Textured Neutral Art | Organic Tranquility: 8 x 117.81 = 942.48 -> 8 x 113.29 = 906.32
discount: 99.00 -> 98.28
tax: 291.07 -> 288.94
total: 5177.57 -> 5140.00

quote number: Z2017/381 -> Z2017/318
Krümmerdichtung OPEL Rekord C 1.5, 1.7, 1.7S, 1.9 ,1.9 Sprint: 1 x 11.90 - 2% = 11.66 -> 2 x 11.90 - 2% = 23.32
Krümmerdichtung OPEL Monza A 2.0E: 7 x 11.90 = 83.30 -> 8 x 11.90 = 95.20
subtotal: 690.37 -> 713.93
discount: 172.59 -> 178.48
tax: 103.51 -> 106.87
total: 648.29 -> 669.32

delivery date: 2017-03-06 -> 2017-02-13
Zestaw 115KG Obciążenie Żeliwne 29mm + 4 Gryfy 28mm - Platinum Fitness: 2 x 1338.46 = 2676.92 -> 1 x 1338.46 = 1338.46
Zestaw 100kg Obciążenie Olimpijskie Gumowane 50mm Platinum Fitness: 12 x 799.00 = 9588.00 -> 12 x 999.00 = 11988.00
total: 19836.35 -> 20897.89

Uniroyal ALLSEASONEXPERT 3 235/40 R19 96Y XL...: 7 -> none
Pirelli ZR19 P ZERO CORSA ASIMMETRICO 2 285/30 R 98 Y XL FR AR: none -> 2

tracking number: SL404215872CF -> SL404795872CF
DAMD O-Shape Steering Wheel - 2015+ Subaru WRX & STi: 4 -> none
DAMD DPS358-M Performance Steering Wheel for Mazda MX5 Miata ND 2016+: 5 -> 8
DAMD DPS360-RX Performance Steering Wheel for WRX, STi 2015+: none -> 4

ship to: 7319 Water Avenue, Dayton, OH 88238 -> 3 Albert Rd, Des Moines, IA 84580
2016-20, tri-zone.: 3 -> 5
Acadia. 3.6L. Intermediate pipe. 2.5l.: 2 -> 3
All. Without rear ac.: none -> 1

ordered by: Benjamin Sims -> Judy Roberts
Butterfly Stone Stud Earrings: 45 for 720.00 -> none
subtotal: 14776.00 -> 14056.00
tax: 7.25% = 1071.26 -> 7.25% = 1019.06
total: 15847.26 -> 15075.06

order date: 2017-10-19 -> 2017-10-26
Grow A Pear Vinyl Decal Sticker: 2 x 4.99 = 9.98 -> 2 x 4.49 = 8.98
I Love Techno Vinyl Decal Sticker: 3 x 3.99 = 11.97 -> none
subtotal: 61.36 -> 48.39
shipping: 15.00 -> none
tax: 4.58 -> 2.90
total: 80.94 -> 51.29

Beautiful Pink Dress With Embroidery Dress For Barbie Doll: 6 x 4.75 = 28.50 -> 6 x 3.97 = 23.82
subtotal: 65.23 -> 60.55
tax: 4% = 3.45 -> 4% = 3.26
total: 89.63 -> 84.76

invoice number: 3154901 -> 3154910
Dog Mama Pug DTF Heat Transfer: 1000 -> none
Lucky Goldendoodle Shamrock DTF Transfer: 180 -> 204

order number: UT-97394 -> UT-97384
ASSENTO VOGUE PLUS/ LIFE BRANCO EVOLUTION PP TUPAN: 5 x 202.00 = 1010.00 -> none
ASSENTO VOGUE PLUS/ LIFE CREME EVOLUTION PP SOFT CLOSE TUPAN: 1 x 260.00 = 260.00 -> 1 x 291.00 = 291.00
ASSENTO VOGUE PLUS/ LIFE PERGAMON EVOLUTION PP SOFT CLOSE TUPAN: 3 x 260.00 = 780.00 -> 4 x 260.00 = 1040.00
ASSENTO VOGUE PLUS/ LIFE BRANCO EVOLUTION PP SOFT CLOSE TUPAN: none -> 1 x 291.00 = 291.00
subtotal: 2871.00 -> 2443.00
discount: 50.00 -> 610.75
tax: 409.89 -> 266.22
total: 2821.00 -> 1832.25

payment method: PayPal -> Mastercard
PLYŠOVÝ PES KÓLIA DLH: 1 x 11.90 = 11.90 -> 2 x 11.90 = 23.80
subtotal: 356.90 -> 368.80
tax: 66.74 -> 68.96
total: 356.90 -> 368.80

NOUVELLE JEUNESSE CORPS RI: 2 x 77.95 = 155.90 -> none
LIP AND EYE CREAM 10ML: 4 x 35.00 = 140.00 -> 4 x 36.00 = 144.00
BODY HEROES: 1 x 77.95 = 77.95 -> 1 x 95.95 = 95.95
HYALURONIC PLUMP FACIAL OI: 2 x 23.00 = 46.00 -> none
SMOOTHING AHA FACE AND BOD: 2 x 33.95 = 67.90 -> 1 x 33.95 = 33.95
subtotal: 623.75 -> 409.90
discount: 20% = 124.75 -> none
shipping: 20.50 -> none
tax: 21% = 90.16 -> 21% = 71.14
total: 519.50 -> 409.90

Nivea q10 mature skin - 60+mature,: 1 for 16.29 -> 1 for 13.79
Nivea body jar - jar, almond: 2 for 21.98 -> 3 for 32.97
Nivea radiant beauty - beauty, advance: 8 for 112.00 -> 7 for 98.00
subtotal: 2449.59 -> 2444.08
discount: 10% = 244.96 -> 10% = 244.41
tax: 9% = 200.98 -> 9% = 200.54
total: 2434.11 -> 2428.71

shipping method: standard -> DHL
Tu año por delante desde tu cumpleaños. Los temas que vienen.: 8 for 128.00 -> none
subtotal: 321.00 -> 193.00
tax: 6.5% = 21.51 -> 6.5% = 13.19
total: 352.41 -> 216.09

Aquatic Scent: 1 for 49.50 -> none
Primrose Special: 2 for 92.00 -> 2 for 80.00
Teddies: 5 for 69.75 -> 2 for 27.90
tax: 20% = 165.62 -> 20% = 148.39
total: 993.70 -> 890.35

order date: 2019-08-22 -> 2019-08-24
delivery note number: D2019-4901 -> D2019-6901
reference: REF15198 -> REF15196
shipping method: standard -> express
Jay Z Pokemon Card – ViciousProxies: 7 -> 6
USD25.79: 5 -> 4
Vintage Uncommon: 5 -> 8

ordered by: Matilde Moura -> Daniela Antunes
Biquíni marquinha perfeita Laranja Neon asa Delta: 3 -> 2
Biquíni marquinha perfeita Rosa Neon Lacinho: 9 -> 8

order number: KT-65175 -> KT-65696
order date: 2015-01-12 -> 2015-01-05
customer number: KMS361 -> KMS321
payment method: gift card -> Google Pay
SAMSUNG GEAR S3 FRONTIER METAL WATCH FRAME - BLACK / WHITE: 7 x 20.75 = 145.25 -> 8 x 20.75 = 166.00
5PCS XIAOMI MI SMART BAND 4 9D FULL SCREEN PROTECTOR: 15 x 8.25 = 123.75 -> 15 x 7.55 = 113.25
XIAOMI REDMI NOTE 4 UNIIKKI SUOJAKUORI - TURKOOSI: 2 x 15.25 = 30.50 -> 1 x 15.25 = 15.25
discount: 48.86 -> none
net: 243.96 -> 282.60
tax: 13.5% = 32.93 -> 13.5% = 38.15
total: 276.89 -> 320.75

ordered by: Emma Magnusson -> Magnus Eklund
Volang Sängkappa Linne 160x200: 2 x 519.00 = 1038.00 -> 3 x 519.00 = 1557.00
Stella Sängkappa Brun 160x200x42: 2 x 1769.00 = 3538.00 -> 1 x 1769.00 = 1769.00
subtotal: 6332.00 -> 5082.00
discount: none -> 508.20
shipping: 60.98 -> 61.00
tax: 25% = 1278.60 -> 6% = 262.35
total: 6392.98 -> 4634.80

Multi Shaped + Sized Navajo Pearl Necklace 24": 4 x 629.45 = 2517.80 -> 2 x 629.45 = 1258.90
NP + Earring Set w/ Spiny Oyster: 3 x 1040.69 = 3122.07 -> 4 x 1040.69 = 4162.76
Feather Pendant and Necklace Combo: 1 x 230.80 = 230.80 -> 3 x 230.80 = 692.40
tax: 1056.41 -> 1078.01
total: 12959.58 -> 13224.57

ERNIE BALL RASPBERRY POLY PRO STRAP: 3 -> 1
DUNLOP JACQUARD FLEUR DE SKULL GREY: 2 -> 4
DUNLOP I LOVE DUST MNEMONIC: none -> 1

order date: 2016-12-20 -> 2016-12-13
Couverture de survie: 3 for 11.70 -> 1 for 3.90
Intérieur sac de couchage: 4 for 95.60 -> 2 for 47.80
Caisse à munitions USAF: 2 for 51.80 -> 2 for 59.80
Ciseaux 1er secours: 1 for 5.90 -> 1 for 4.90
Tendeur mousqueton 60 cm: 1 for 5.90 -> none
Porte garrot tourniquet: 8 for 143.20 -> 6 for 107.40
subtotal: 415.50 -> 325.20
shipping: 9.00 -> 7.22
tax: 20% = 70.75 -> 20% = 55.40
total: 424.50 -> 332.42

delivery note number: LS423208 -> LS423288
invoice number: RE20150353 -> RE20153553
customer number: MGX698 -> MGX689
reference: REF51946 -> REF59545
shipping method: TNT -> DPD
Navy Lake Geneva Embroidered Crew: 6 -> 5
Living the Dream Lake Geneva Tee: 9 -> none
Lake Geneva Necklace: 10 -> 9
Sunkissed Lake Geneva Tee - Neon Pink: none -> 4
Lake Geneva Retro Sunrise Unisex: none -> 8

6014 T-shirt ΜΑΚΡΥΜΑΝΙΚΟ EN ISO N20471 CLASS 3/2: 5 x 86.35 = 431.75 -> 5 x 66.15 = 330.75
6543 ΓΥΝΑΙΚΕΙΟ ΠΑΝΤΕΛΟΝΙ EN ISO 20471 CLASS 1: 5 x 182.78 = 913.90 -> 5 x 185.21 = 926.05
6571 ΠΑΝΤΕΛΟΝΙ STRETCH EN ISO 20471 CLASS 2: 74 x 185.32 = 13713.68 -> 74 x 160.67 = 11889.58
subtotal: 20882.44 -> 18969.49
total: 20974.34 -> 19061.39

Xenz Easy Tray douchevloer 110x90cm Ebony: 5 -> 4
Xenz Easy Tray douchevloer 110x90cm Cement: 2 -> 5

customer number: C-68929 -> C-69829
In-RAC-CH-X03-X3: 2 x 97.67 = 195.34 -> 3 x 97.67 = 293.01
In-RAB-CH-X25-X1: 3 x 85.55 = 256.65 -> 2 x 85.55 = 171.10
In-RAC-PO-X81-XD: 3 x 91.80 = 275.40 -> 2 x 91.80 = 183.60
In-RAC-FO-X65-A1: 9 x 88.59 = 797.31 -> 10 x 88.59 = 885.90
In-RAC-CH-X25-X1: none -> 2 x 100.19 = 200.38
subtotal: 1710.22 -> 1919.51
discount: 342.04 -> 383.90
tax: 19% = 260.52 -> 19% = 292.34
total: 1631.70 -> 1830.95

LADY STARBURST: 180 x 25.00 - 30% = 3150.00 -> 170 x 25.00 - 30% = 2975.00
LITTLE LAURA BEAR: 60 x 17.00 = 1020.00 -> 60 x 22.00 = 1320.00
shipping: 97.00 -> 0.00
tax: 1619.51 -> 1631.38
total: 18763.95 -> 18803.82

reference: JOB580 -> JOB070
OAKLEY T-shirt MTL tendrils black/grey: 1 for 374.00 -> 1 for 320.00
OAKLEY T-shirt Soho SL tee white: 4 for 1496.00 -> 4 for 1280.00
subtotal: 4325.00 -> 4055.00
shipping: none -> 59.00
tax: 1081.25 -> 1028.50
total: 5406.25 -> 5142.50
·····
> [Try it]
Word for word, set down the lines from the beginning of the records through the line that holds "quote number: Z2017/381 -> Z2017/318". Leave out the rest.

> [Task result]
Textured Neutral Art | Organic Tranquility: 8 x 117.81 = 942.48 -> 8 x 113.29 = 906.32
discount: 99.00 -> 98.28
tax: 291.07 -> 288.94
total: 5177.57 -> 5140.00

quote number: Z2017/381 -> Z2017/318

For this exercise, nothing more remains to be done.